Их насмешки чередовались с презрением.
– Кто может понять этих людей? – с горечью восклицал Фейи, перечисляя имена известных и даже знаменитых лиц, в том числе кое-кого из старой армии. – Они обещали примкнуть к нам, обязались нам помочь, поклялись в этом честью, они наши командиры – и они же нас предали!
Комбефер ответил с суровой усмешкой:
– Некоторые люди знакомы с правилами чести, как астрономы – со звездами: только издалека.
Баррикада была так густо засыпана разорванными гильзами от патронов, что можно было подумать, будто выпал снег.
У осаждавших было численное превосходство, у повстанцев – позиционное преимущество. Они расположились на вершине стены и в упор расстреливали солдат, которые, спотыкаясь среди раненых и убитых, застревали на крутом ее откосе. Баррикада, построенная подобным образом и отлично укрепленная подпорами изнутри, действительно представляла одну из тех позиций, откуда горстка людей может держать под угрозой целое войско. Тем не менее атакующая колонна, непрерывно пополняясь и увеличиваясь под градом пуль, неотвратимо приближалась; мало-помалу, шаг за шагом, медленно, но неуклонно армия зажимала баррикаду в тиски.
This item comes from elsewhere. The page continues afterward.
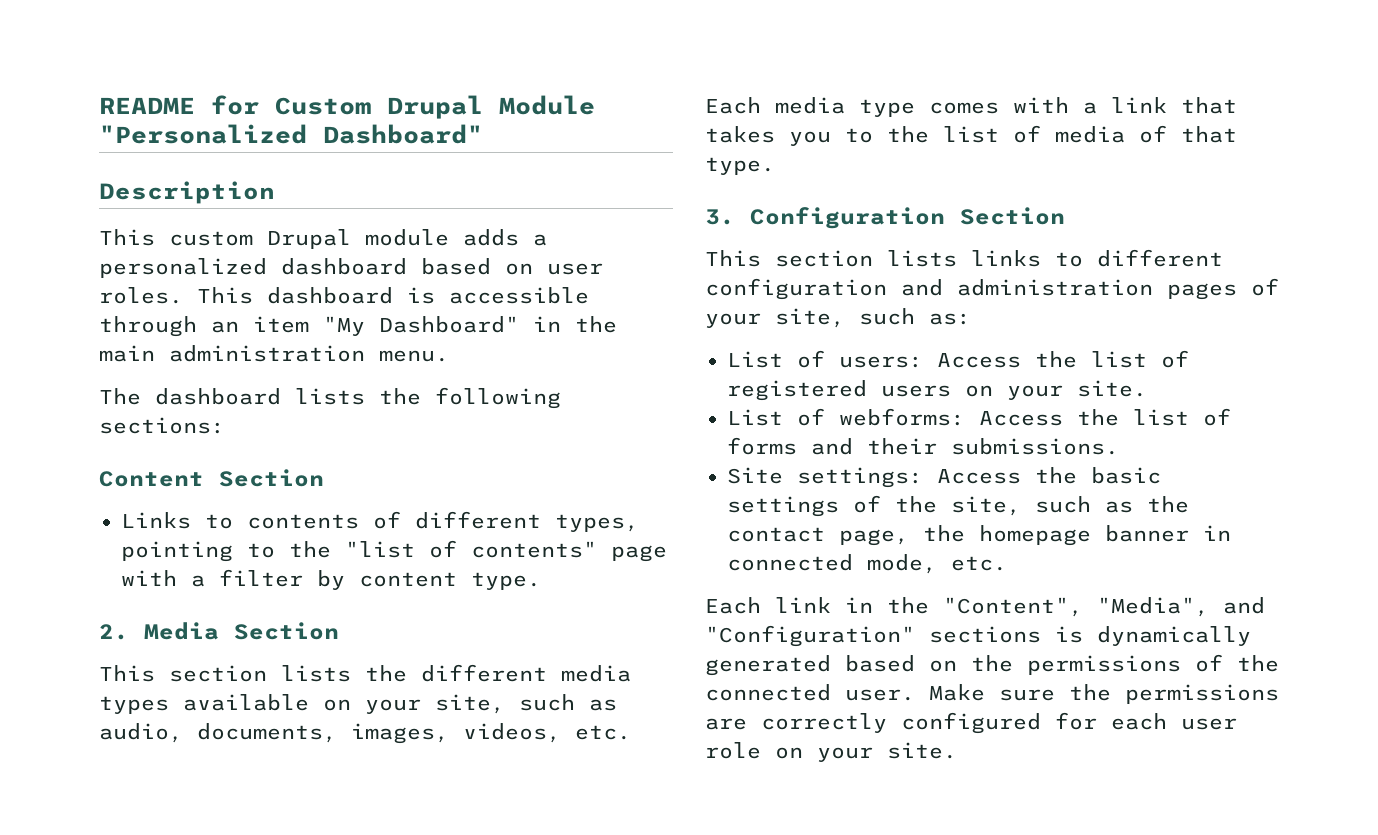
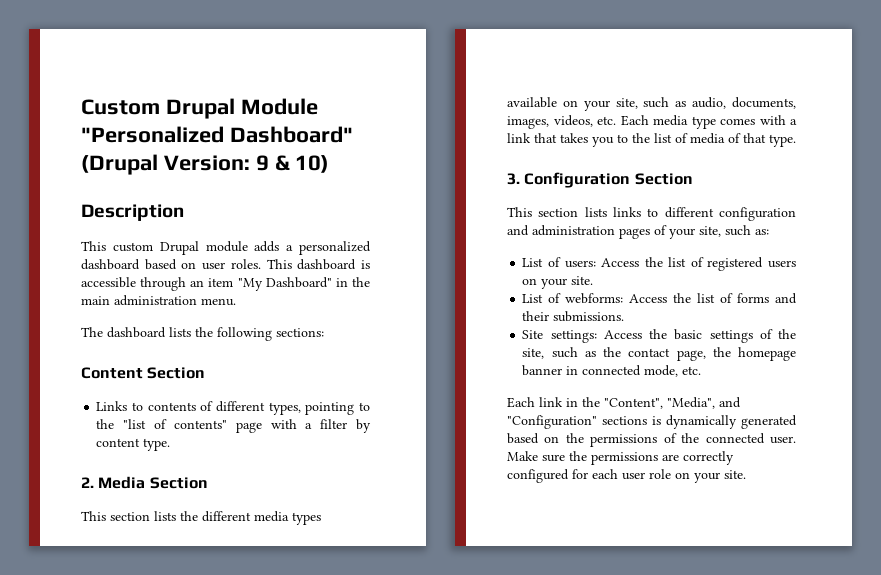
- README for Custom Drupal Module "Personalized Dashboard"
+ Custom Drupal Module "Personalized Dashboard" (Drupal Version: 9 & 10)

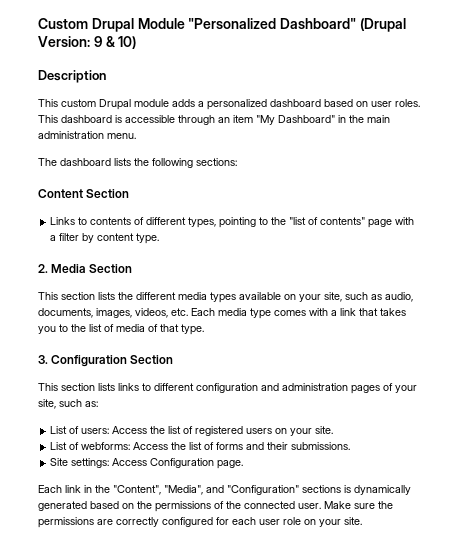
- Site settings: Access the basic settings of the site, such as the contact page, the homepage banner in connected mode, etc.
+ Site settings: Access Configuration page.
Атаки следовали одна за другой. Опасность нарастала.
И тогда на этой груде камней, на улице Шанврери, разразилась битва, достойная стен Трои. Изможденные, оборванные, изнуренные люди, которые больше суток ничего не ели и не смыкали глаз, которые могли выпустить всего лишь несколько зарядов и напрасно ощупывали пустые карманы, ища патронов, почти все раненные, кто в голову, кто в руку, забинтованные порыжелыми и почерневшими тряпками, – в изодранной и залитой кровью одежде, вооруженные негодными ружьями и старыми зазубренными саблями, преобразились в титанов. Баррикаду атаковали раз десять, одолевали ее высоту, проникали внутрь, но ни разу не могли взять.